Nearly 5,000 Tamilian bonded labour families released from granite and marble quarries in Madhya Pradesh, Uttar Pradesh, Rajasthan, Gujarat and Andhra Pradesh by the Supreme Court of India have settled in 20 villages in Perambalur district, Tamil Nadu. They are trying to begin a new life, free from the exploitative shackles of contractors

In the heart of Tamil Nadu, when 49-year-old P Kasi addresses you in chaste Hindi, it is a huge surprise! He says with a glitter in his eyes: “Mera janamdin March 13, 1992, ki dopahar ko hua tha, jab ham aazad hue bandhua mazdoori se… (I was (re) born at midday on March 13, 1992, when we were freed from bonded labour).”

Kasi lives in a small brick house in Mahatma Gandhi village, Kalpalayam road, Konalayi post, Manakehanallur tehsil in Trichy district, with his wife, two sons and three daughters. And he can’t believe that someone is actually interested in listening to what he has to say!

There are around 40 freed bonded labour families living in the village; they are from places as far away as Madhya Pradesh, Uttar Pradesh, Rajasthan and Gujarat.

Kasi’s family is from Alhondna village, two kilometres from the town of Jhansi in Uttar Pradesh. “My parents went to Alhondna because contractors promised them good money -- Rs 50-60 a day. But they were paid wages only for a month, and then… nothing! I was born here, and when I grew up it was only natural I join them.

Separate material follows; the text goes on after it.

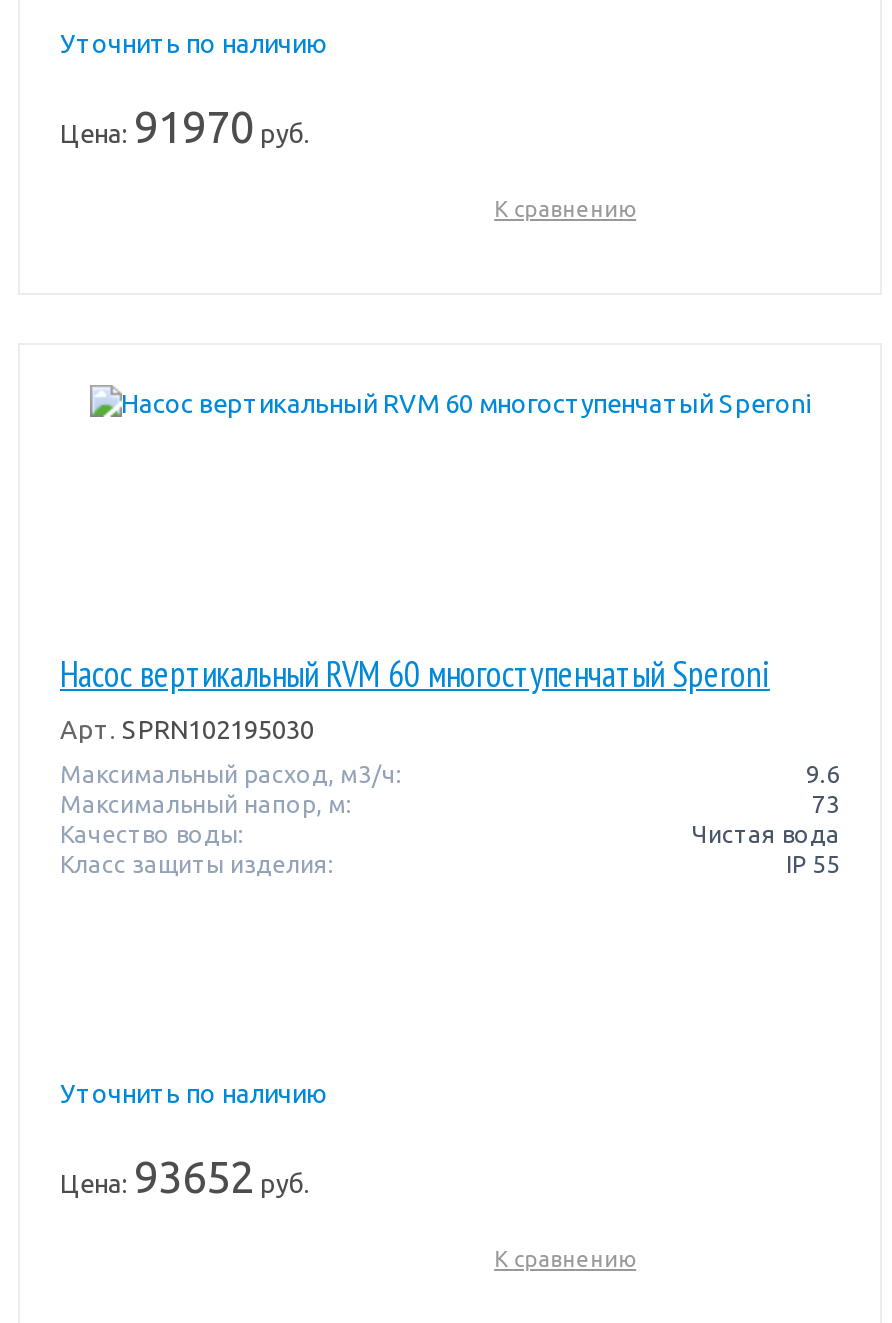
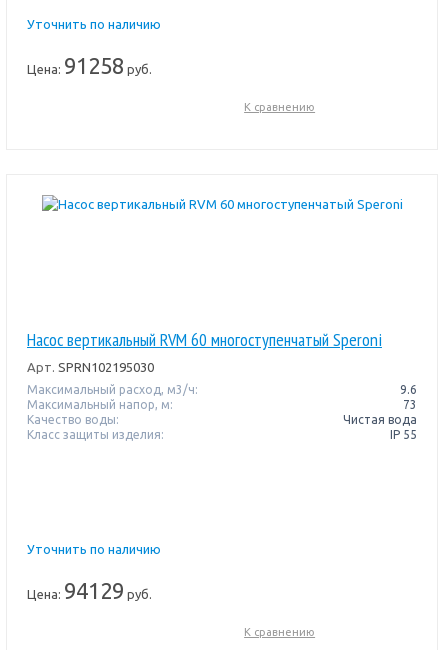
[60,100,310,150] Цена: 91970 руб. -> [27,53,152,78] Цена: 91258 руб.
[60,1150,310,1200] Цена: 93652 руб. -> [27,578,152,603] Цена: 94129 руб.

“I earned Rs 10-20 a day. If we fell ill we just took whatever medicine was at hand; no one knew what it was, except that it had helped someone tide over a similar problem earlier.

“One day, I escaped from our camp outside the village and went to Delhi secretly (getting caught meant a merciless beating). On March 13, 1992, with the help of well-wishers there, I managed to get an audience with the then Union minister Mrs Venkatachalam, who immediately called up someone in the Uttar Pradesh government for our release.

“We were also helped by a local advocate in Jhansi, Mr Burma, who typed an application and gave it to me to give the minister.

“As a result the police, accompanied by a magistrate, raided the contractor in Jhansi. The magistrate, Sanjay Reddy, called all 55 families together and took us to the collectorate, where we stayed for a couple of days. The magistrate gave the police orders to shoot anyone who tried to trouble us at night!
 
“In the days that followed, documentation and release certificates were drawn up and we left for Trichy accompanied by two government officials. Once there, we were handed over to the collector. Each family was given Rs 6,250 by the government and a small piece of land. With the money I bought three cents of land in the village of Toraiyur (one cent is 1/100th of an acre; in square feet, one cent is 435.6 square feet). The government also gave me three cents of land in the village. I even got back the jewellery that my family had pledged to the contractor.”

Nearly 5,000 Tamil bonded labour families released from granite and marble quarries in Madhya Pradesh, Uttar Pradesh, Rajasthan, Gujarat and Andhra Pradesh by the Supreme Court of India have settled in 20 villages in Perambalur district.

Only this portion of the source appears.